Oddly, politics can be much more personal than work.

When in an unhealthy situation, from which one cannot leave, an easy defense is to become like an automaton, an emotionless, mechanical contributor void of drive, creativity and passion.

This is a contrived state of choice we opt to not exercise. Politics, on the other hand, is where we live. Because it takes place in the arena of our lives and impacts not only me but also my family (who I love) and neighbors (some of whom I love). We want our intensely personal choices from which we can't run to be reinforced.

When confronted with evidence to the contrary, we are shaken deeply - even down to our core values. Of course, one's core values can't be wrong. But, there might not be a rational way to refute the evidence. There are two choices left - both irrational, but self-preserving: Lash out at the source or ignore the source.

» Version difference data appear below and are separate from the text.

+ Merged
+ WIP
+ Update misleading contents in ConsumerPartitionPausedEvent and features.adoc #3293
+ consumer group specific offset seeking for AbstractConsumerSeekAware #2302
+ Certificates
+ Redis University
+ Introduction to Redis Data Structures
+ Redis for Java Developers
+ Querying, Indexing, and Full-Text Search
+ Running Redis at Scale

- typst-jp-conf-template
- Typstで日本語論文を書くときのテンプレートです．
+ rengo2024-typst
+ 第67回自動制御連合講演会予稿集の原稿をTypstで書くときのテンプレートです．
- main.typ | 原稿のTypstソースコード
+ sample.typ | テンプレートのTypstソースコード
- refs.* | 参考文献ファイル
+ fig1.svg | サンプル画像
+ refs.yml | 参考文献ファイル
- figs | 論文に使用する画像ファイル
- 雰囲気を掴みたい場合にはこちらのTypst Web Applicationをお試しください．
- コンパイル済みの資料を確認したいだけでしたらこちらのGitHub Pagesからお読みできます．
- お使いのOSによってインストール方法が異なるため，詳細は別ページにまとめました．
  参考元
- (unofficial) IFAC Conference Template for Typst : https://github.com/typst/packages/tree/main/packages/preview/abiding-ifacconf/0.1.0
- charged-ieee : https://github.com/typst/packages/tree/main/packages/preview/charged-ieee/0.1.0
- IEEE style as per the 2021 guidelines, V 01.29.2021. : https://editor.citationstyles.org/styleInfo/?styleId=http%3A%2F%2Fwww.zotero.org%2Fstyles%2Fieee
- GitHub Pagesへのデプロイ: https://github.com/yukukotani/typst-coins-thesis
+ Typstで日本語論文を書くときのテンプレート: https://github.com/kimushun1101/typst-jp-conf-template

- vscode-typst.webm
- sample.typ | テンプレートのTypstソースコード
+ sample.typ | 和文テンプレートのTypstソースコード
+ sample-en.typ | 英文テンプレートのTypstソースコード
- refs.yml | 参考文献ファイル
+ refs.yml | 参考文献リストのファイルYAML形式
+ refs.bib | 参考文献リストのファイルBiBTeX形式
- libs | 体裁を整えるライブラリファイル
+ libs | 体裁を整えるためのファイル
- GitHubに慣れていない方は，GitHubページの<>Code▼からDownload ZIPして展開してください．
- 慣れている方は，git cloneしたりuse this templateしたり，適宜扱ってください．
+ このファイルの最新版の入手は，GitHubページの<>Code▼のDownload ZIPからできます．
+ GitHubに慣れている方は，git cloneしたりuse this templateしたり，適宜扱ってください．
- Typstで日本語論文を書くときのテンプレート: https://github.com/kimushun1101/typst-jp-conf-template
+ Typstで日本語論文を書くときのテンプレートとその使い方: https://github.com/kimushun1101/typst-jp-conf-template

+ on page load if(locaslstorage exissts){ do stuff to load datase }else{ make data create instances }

I don't always agree with everything you write. My education comes in the exploration of why. Why do I disagree? Why did you write that? How is this consistent with what you have written in the past?

Years ago you wrote a piece in support of President Bush. It set me off and I recall responding to it, probably in a disrespectful manner.

In retrospect, it contributed to my personal development. I learned that valuing opposing points of view is not accepting them.

If I had succumbed to an initial knee-jerk desire to stop reading your emails only I would lose shutting out a bright light that has helped illuminate my way through life.

Peace and wonder,

Michael

DR. FISHER RESPONDS

Michael,

Thanks for your perceptive and honest discussion. If in reading me, you introduce yourself to yourself in a new way, I have succeeded. I am an expert in nothing but curious about everything that touches my fancy.

My intention is not to proselytize but to provoke, to energize the reader to rethink, as you have done, that which imprisons us in the conventions of our mind, conventions often foisted upon us by our tradition with practices that often prove unreliable when dealing with the changing reality that confronts us. Theoreticians and media moguls, politicians and preachers know this and exploit it to advantage. They feed into the womb of our minds and corporate speak comes out of our mouths an echo of their will. As so it has been as long as man has been self-estranged.

With regard to president George W. Bush, you must remember I have been a lifelong Republican as well as a lifelong Irish Roman Catholic. I bought into ideas in my youth and put off thinking much about them. Age, time, experience and study find me no longer an ideologue in either instance, while recognizing we must have paradigms in order to have paradigm shifts.

So many things have impacted society in my lifetime. We quickly think of technology, but technology reinforces or improves essentially what already exists: information, transportation, socialization, communication, war, and religion. Technology is innovative rather than creative.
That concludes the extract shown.